GIVEN RECORDS ->
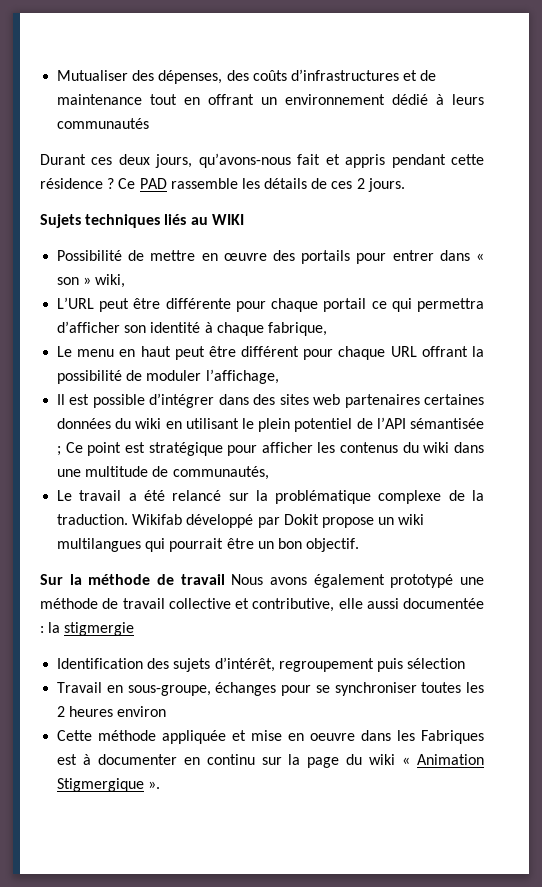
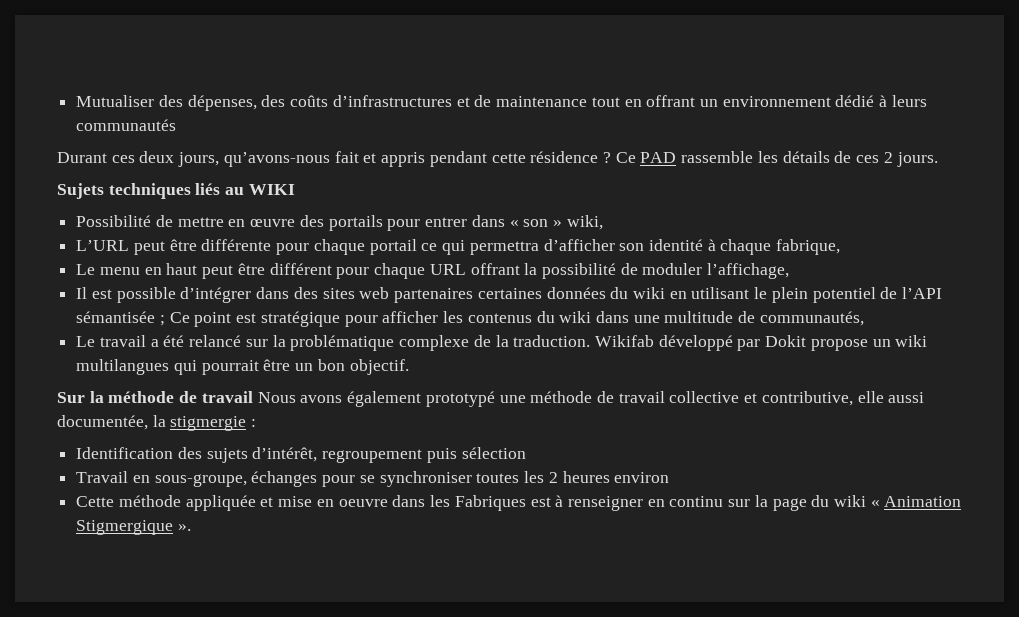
[403,598,484,609] [40,626,44,633] documentée : -> [57,415,148,430] documentée,
(135, 629) none -> [251,419,257,427] :
[97,754,177,765] documenter -> [567,496,643,511] renseigner

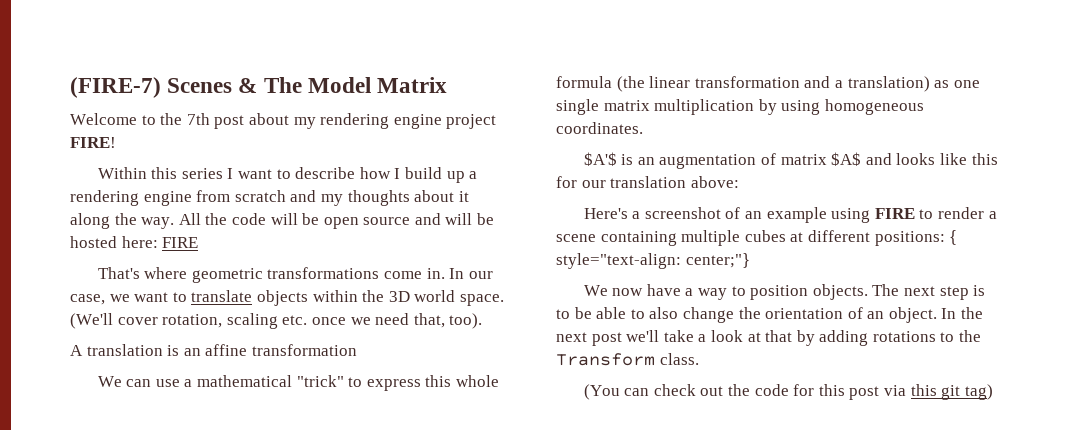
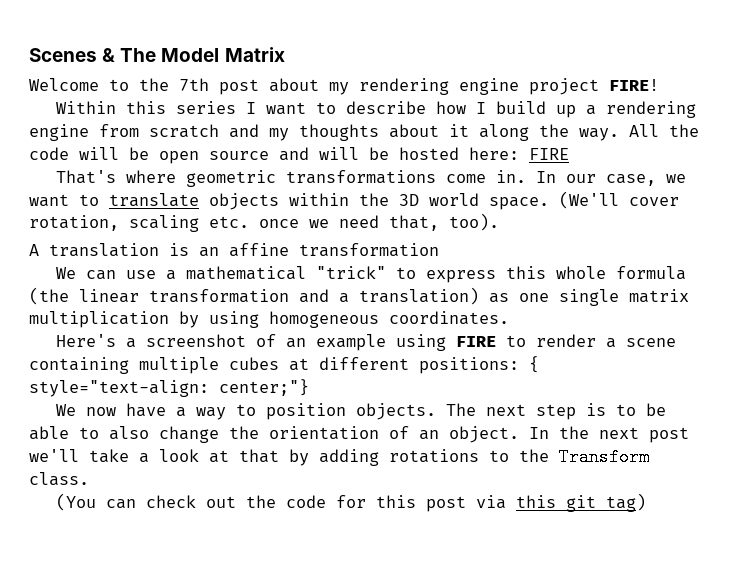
[70,77,161,98] (FIRE-7) -> (29, 55) none
[583,152,998,169] [556,176,739,188] // $A'$ is an augmentation of matrix $A$ and looks like this for our translation above: -> (509, 318) none

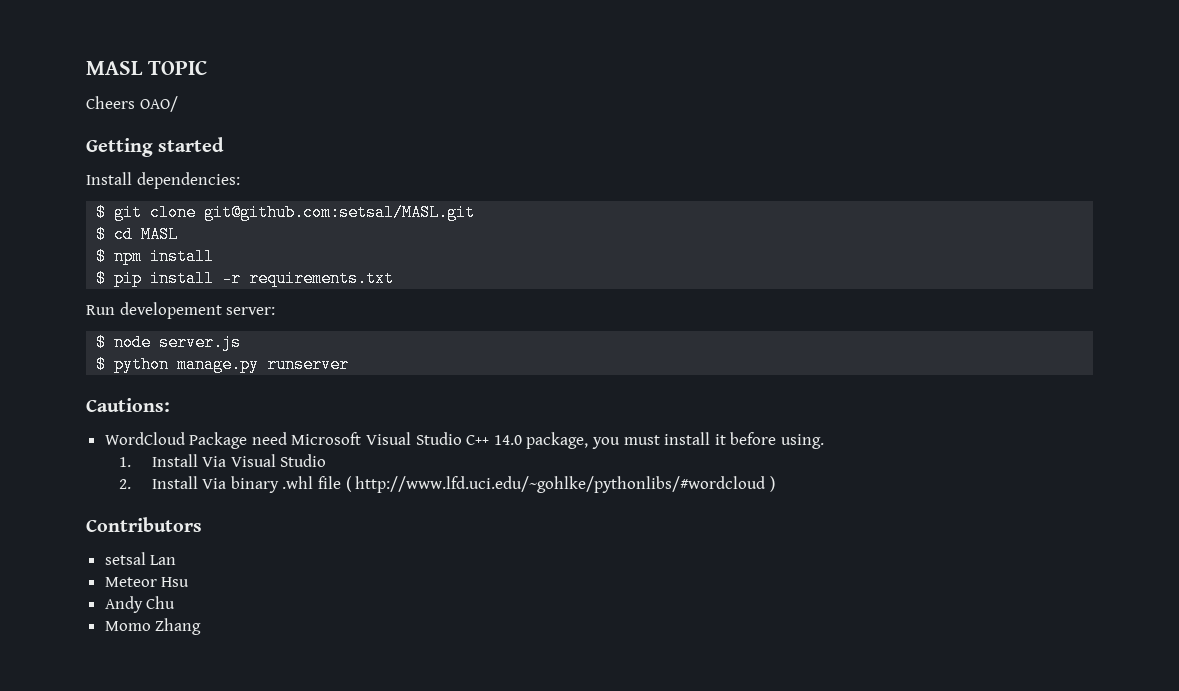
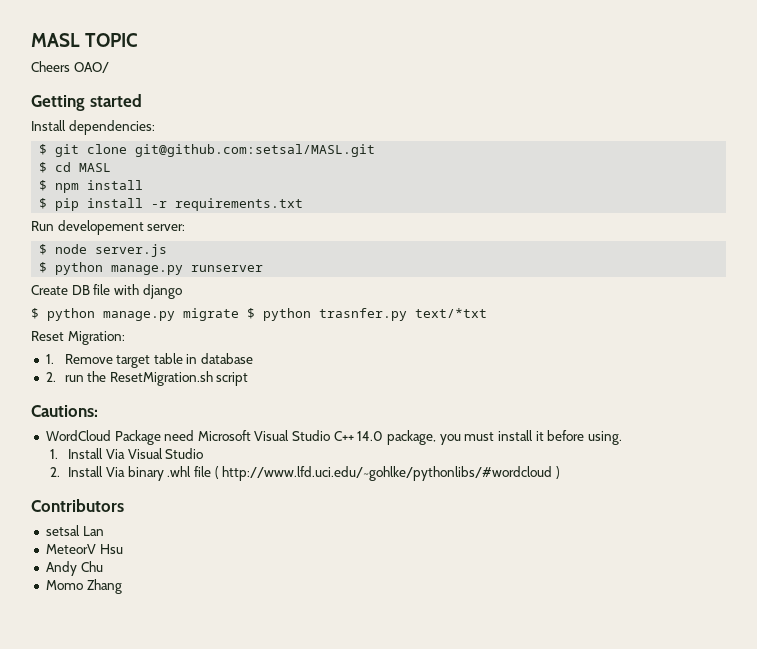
(350, 364) none -> [31,284,182,299] [31,308,487,321] [31,331,125,345] [45,353,254,368] [45,371,249,386] // Create DB file with django // $ python manage.py migrate $ python trasnfer.py text/*txt // Reset Migration: // 1. Remove target table in database // 2. run the ResetMigration.sh script
[104,577,157,587] Meteor -> [45,544,96,554] MeteorV

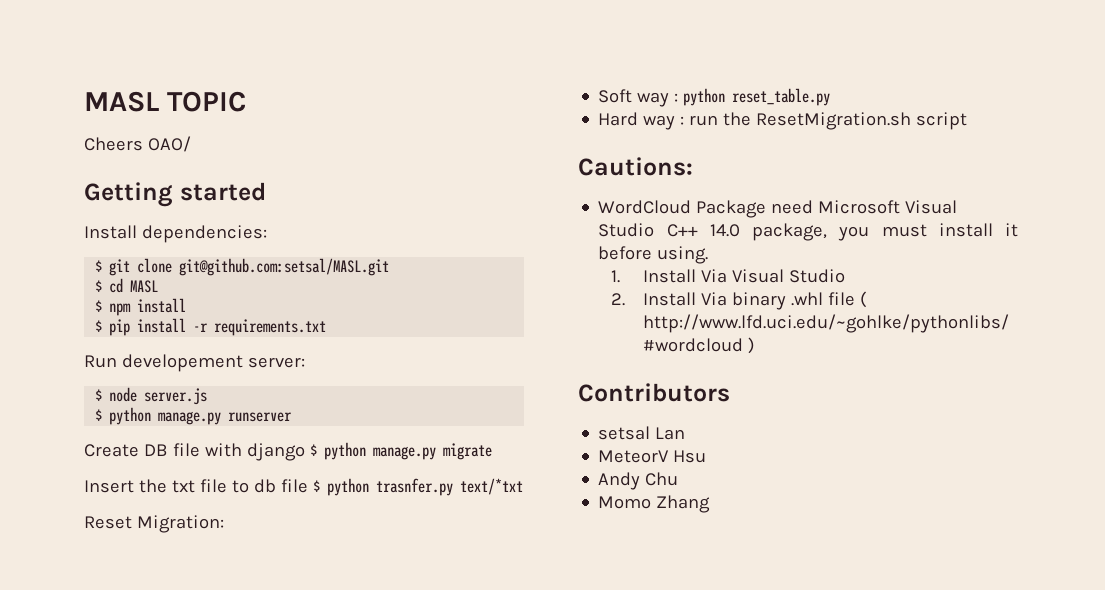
(182, 291) // -> (305, 452) none
(239, 314) none -> [84,479,308,493] // Insert the txt file to db file
[45,353,254,368] [45,372,56,382] 1. Remove target table in database // 2. -> [598,88,831,107] [598,112,685,130] Soft way : python reset_table.py // Hard way :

ASSIGNMENT ->
The reply should repeat the listing above exactly and contain no pictures.

PROBLEM SOLUTION ->
[403,598,484,609] [40,626,44,633] documentée : -> [57,415,148,430] documentée,
(135, 629) none -> [251,419,257,427] :
[97,754,177,765] documenter -> [567,496,643,511] renseigner

[70,77,161,98] (FIRE-7) -> (29, 55) none
[583,152,998,169] [556,176,739,188] // $A'$ is an augmentation of matrix $A$ and looks like this for our translation above: -> (509, 318) none

(350, 364) none -> [31,284,182,299] [31,308,487,321] [31,331,125,345] [45,353,254,368] [45,371,249,386] // Create DB file with django // $ python manage.py migrate $ python trasnfer.py text/*txt // Reset Migration: // 1. Remove target table in database // 2. run the ResetMigration.sh script
[104,577,157,587] Meteor -> [45,544,96,554] MeteorV

(182, 291) // -> (305, 452) none
(239, 314) none -> [84,479,308,493] // Insert the txt file to db file
[45,353,254,368] [45,372,56,382] 1. Remove target table in database // 2. -> [598,88,831,107] [598,112,685,130] Soft way : python reset_table.py // Hard way :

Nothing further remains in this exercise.